**AIM OF THE TASK**
Give the number of lines below that hold the string "Capsules", and nothing more.

Version difference data
^^^^^^^^^^^^^^^^

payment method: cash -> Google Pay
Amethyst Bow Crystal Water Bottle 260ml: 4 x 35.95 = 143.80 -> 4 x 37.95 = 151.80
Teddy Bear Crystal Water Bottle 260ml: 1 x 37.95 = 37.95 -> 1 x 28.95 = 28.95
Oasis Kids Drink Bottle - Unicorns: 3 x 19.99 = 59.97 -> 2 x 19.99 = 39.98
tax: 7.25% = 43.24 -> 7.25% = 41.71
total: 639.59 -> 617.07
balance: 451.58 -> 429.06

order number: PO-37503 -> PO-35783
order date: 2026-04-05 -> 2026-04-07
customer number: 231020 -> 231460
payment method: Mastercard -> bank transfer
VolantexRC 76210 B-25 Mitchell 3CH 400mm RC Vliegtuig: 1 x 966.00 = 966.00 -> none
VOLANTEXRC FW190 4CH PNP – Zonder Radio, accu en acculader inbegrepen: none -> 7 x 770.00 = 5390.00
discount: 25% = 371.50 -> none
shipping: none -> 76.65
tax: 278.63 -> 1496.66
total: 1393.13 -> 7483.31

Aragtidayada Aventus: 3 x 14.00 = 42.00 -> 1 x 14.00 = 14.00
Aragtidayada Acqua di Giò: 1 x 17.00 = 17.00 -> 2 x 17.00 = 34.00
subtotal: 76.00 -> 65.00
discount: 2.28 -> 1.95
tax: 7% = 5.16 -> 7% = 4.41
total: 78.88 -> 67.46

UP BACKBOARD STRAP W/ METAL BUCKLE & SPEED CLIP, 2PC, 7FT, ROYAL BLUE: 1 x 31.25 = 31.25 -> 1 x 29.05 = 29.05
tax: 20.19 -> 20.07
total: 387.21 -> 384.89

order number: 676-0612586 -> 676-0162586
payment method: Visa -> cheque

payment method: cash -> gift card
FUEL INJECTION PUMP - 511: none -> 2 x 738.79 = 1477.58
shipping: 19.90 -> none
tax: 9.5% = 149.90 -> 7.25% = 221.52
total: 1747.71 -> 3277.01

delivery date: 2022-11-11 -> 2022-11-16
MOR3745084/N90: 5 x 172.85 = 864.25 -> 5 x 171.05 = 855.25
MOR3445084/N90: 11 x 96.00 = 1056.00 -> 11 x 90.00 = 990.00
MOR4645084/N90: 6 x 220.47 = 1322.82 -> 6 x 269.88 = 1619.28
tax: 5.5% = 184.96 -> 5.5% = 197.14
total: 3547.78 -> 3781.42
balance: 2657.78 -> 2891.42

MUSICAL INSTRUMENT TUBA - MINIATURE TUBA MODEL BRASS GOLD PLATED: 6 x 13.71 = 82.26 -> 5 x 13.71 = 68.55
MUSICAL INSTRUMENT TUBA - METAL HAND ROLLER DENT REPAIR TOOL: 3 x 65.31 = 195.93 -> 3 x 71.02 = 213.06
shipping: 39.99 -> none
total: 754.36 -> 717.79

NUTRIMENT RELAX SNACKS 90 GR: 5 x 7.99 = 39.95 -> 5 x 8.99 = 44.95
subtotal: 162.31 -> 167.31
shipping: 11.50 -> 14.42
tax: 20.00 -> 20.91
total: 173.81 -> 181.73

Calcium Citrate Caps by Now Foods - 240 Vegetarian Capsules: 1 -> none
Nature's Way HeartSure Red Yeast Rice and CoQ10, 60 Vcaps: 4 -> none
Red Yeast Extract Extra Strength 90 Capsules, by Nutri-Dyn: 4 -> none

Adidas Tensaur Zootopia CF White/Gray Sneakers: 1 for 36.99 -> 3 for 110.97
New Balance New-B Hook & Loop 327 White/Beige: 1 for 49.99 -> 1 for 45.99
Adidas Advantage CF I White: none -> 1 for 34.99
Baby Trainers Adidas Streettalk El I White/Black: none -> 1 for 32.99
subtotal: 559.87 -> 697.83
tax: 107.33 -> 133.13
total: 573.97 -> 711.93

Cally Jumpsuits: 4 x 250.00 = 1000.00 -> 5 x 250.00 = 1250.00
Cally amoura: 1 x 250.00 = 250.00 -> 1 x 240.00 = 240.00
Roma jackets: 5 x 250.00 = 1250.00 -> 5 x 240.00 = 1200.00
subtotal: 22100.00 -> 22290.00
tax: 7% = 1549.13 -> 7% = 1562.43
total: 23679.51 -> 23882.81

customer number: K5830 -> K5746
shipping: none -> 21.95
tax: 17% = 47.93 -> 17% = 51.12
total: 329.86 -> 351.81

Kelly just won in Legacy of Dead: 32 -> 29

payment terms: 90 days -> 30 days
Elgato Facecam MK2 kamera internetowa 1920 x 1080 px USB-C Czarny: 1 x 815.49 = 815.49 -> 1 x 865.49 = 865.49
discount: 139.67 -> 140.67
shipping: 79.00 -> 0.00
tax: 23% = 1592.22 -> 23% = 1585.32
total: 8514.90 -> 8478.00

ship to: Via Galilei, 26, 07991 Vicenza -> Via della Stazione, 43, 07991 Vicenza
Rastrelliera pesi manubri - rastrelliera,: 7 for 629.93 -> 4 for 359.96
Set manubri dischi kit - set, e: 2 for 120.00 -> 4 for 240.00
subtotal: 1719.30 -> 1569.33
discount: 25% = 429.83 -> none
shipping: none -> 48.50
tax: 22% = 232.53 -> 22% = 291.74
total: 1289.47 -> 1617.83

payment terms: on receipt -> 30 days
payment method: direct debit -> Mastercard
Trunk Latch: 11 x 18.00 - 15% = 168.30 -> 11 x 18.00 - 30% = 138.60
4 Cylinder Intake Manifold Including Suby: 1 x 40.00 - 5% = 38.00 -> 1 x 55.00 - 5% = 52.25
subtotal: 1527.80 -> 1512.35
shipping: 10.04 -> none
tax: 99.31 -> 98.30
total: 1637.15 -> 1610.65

^^^^^^^^^^^^^^^^

**TASK SOLUTION**
2